**Problem to solve**
Please reproduce all of the data exactly as it appears, but skip the pictures.

[[ Material shown, beginning ]]

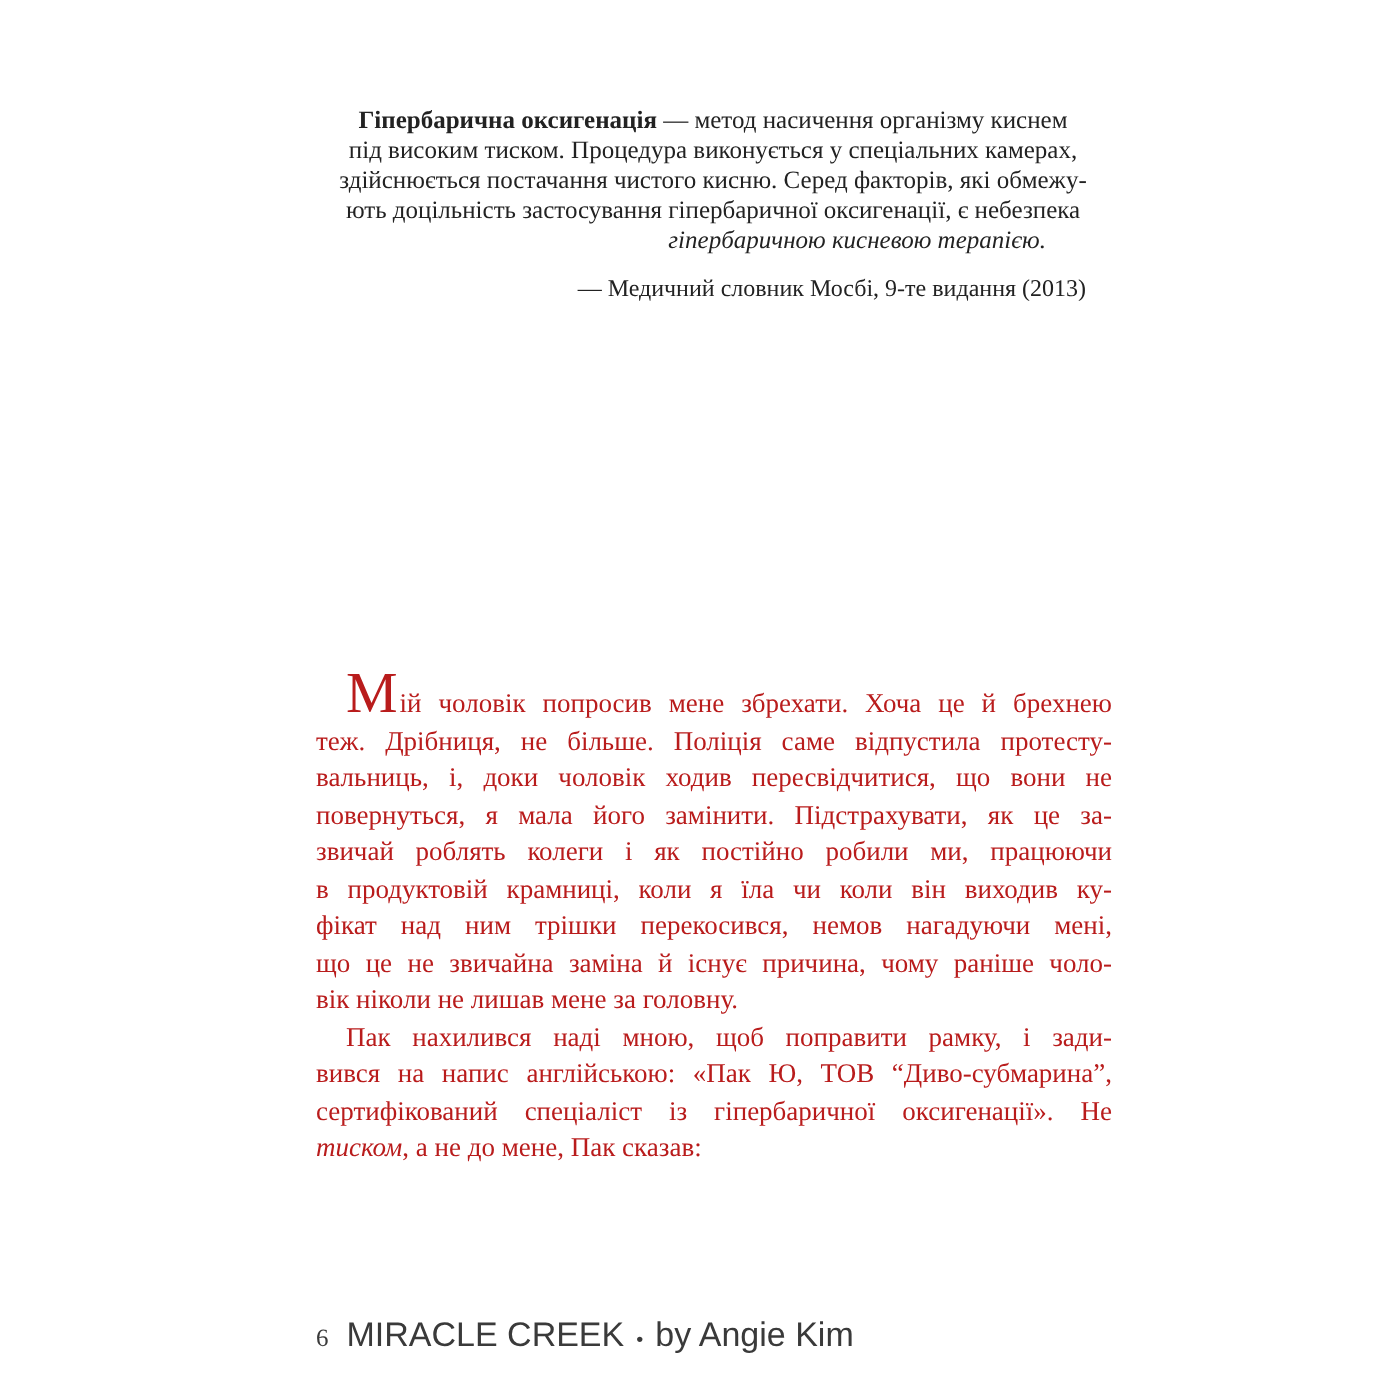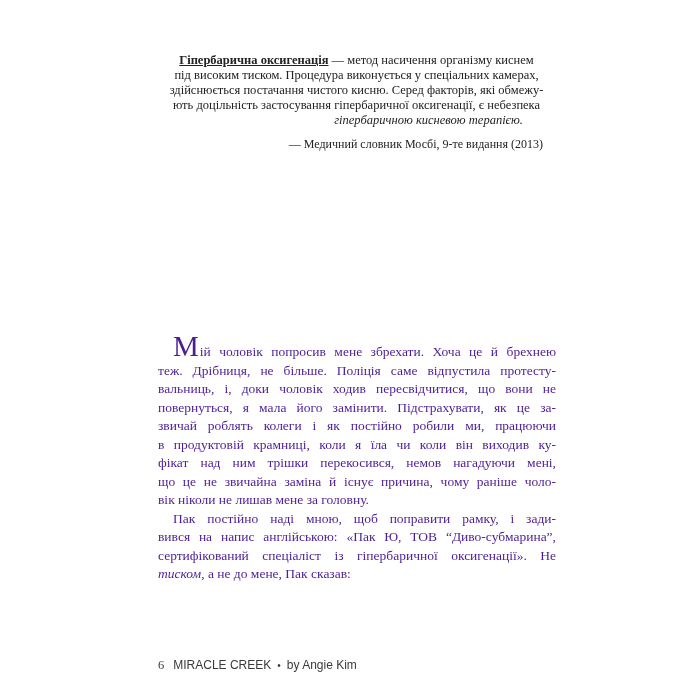"Гіпербарична оксигенація" .bd { text-decoration: underline -> none }
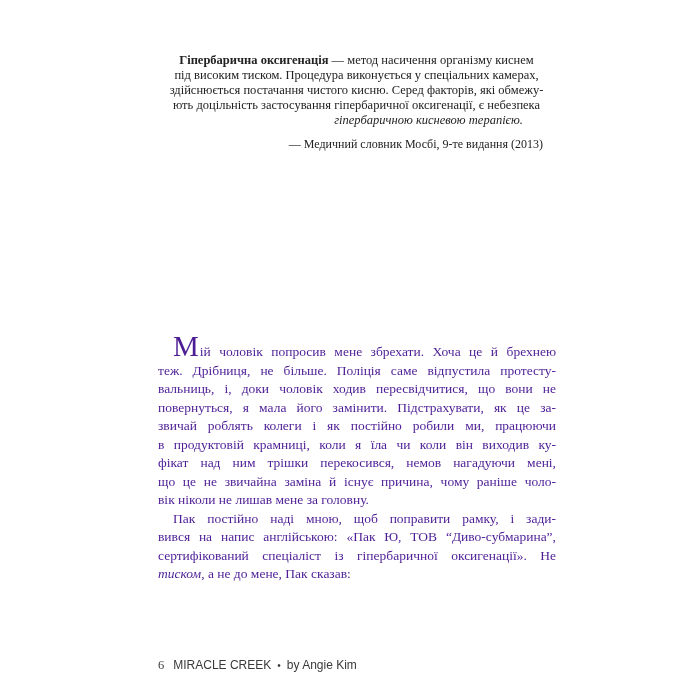"Мій чоловік попросив мене збрехати." .bodytext { color: #4c1d95 -> #b91c1c }
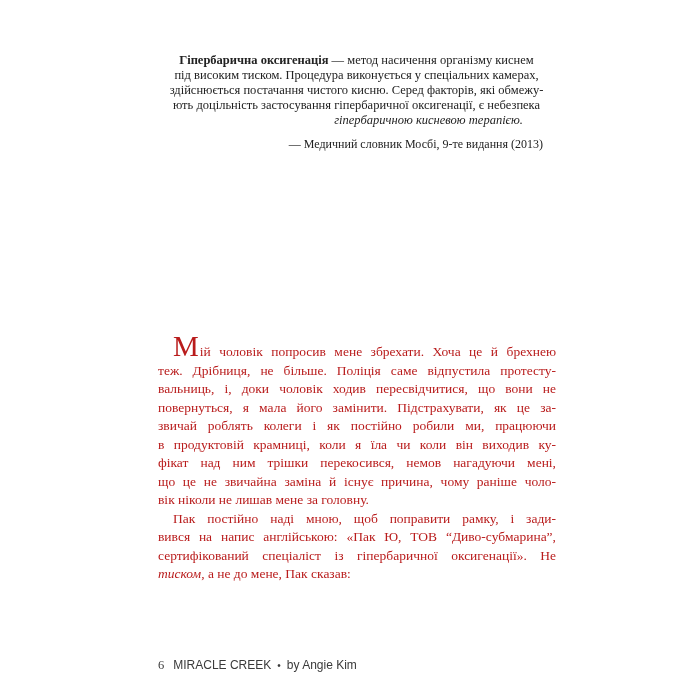"Пак постійно наді мною, щоб" div.bline { text: постійно -> нахилився }
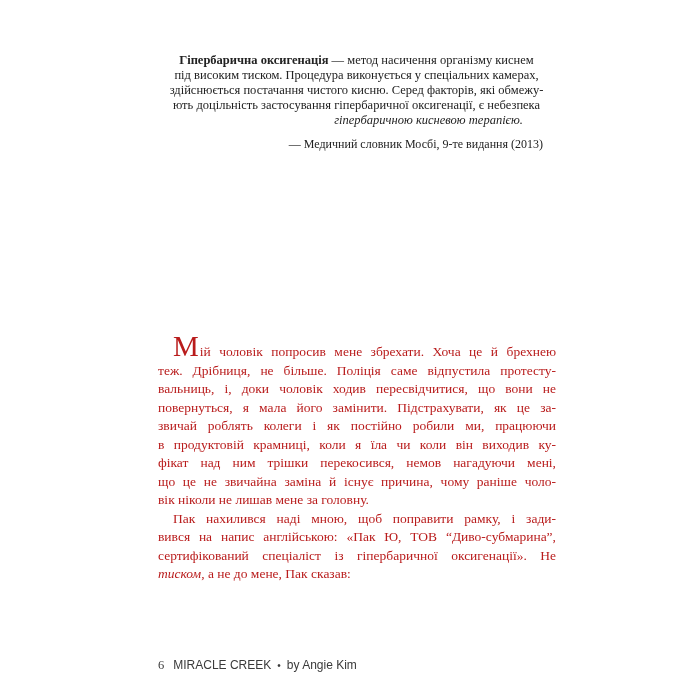"MIRACLE CREEK" .rtitle, .bullet, .byline { font-size: 12px -> 17px }
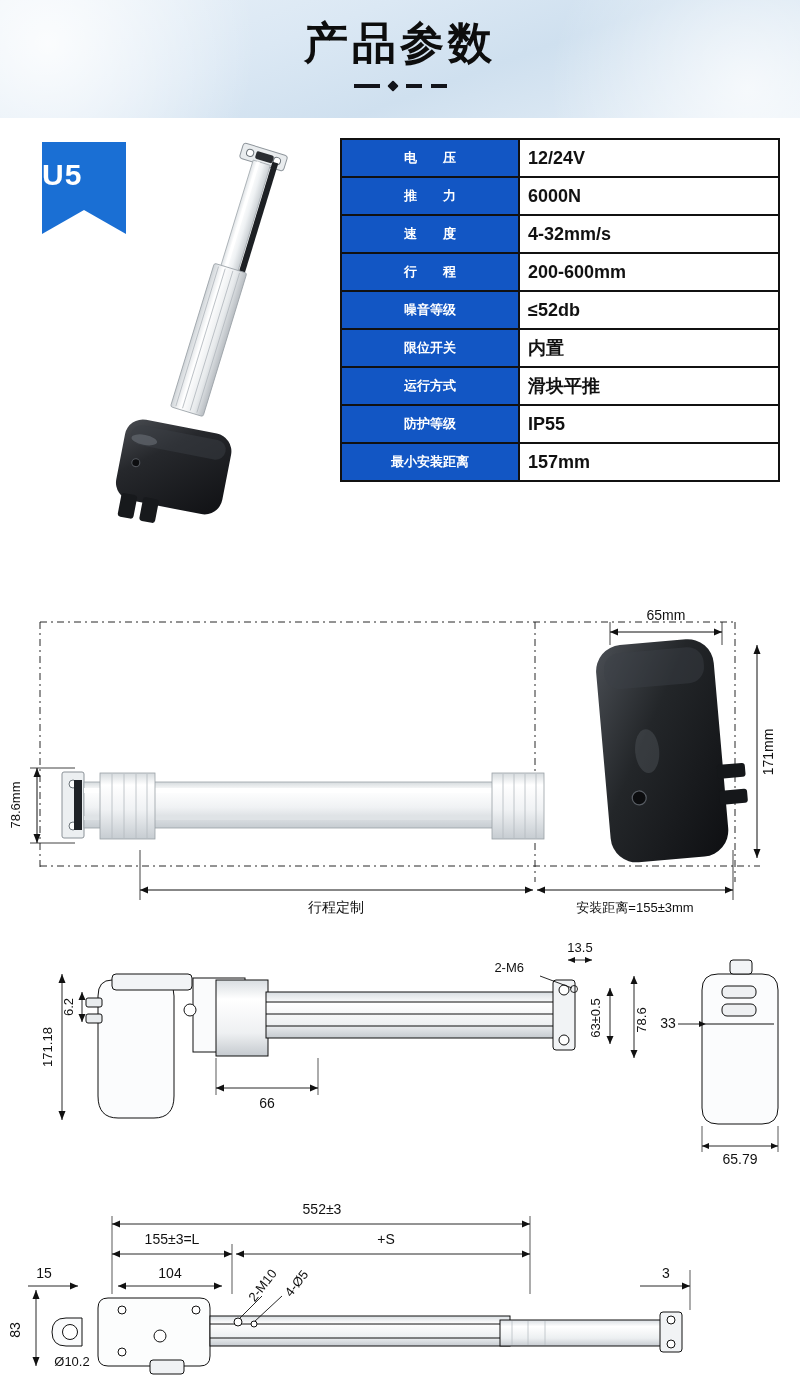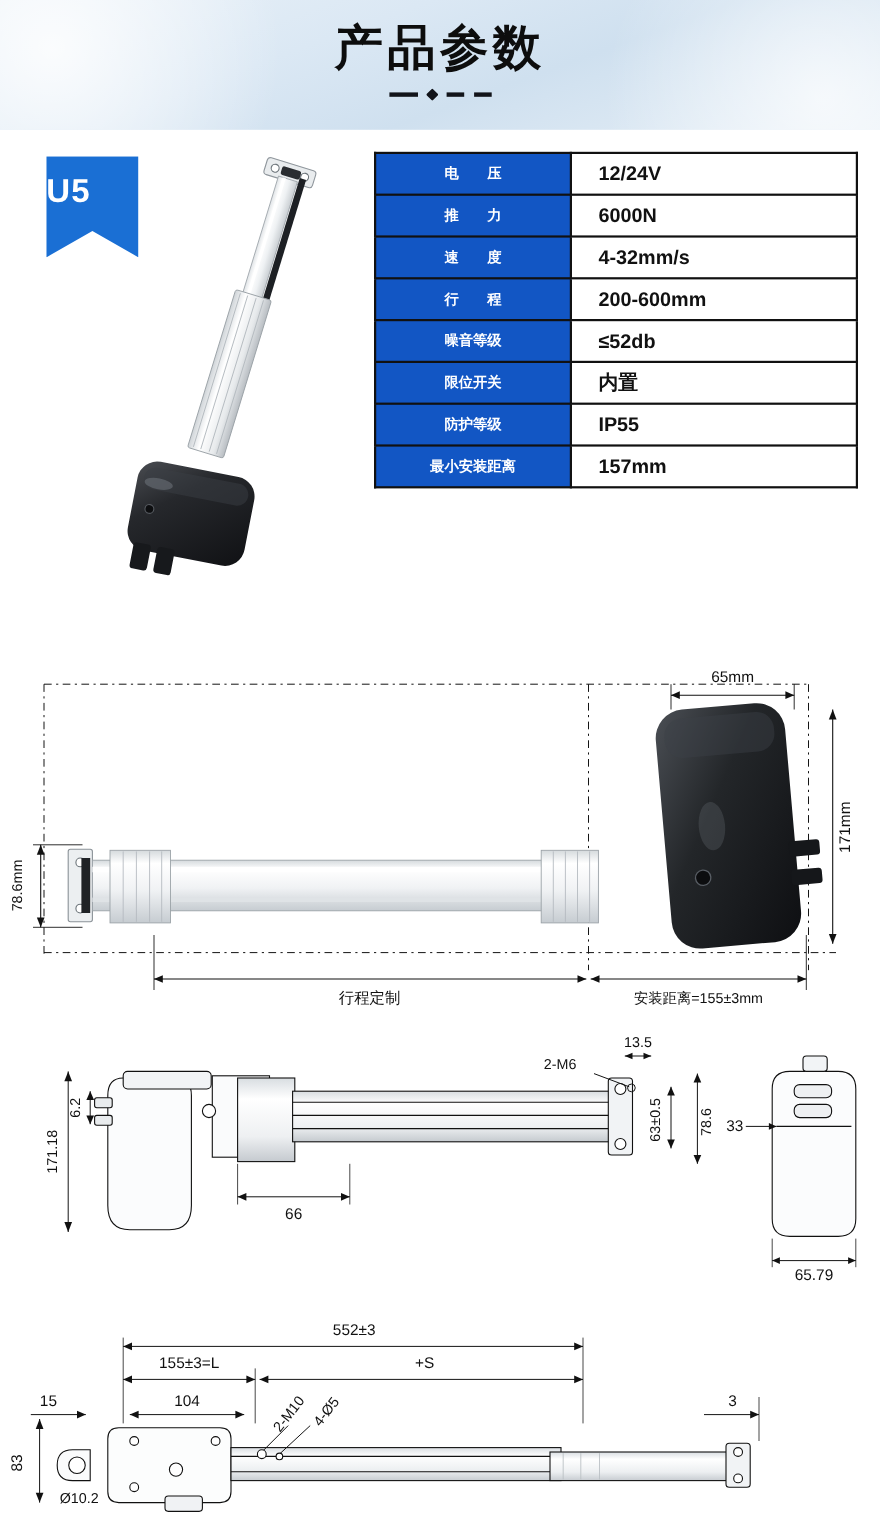"12/24V" .spec-table td.v { padding-left: 24px -> 8px }
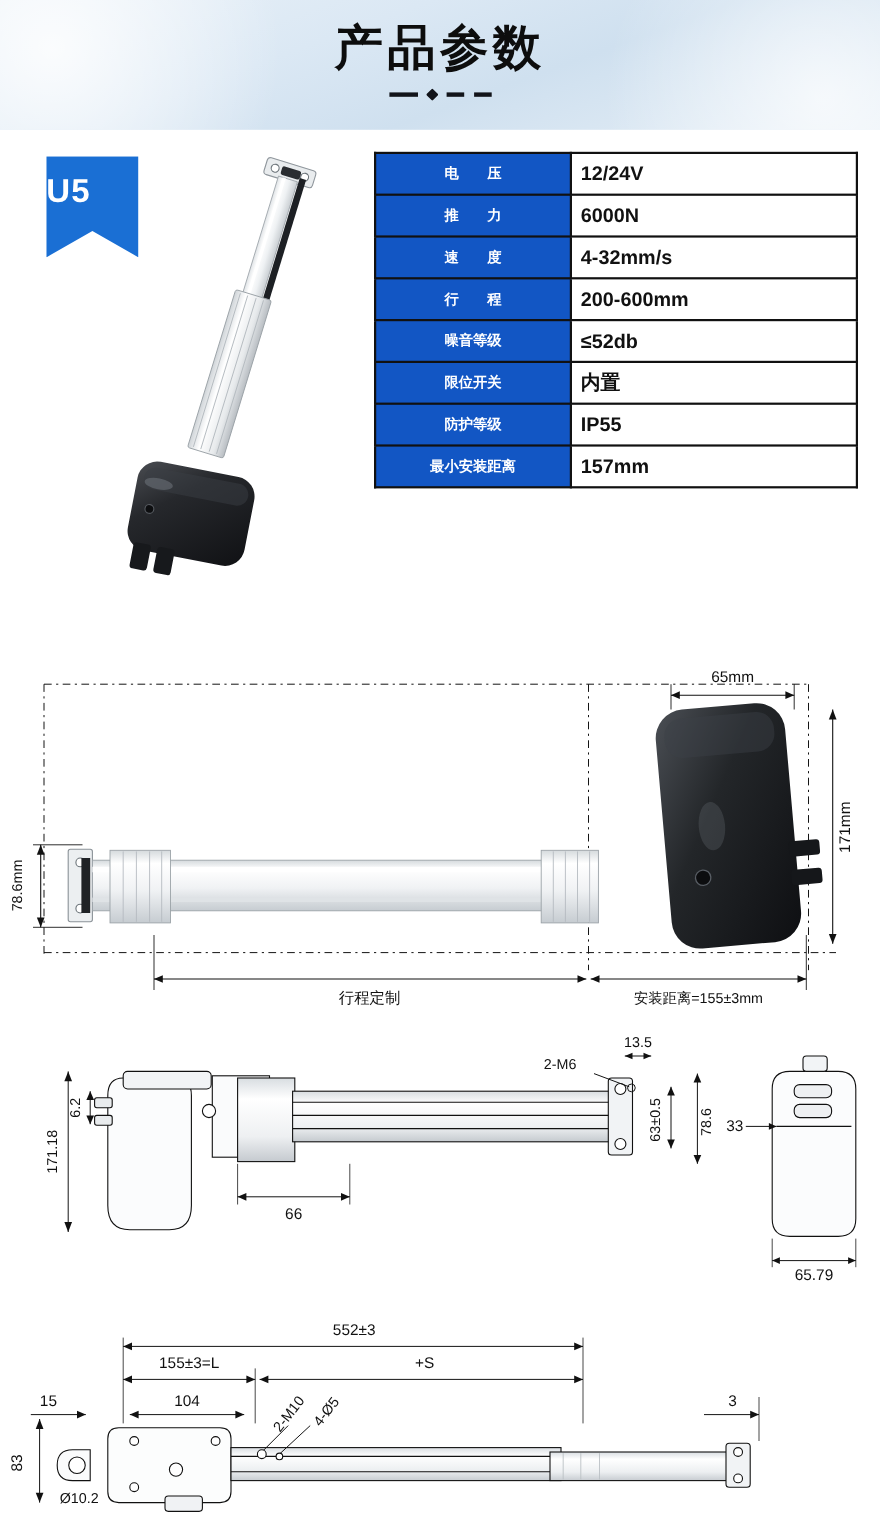"运行方式" tr { html: none -> <tr> <td>运行方式</td> <td>滑块平推</td> </tr> }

[[ Material shown, end ]]

**Response below**
"Гіпербарична оксигенація" .bd { text-decoration: underline -> none }
"Мій чоловік попросив мене збрехати." .bodytext { color: #4c1d95 -> #b91c1c }
"Пак постійно наді мною, щоб" div.bline { text: постійно -> нахилився }
"MIRACLE CREEK" .rtitle, .bullet, .byline { font-size: 12px -> 17px }
"12/24V" .spec-table td.v { padding-left: 24px -> 8px }
"运行方式" tr { html: none -> <tr> <td>运行方式</td> <td>滑块平推</td> </tr> }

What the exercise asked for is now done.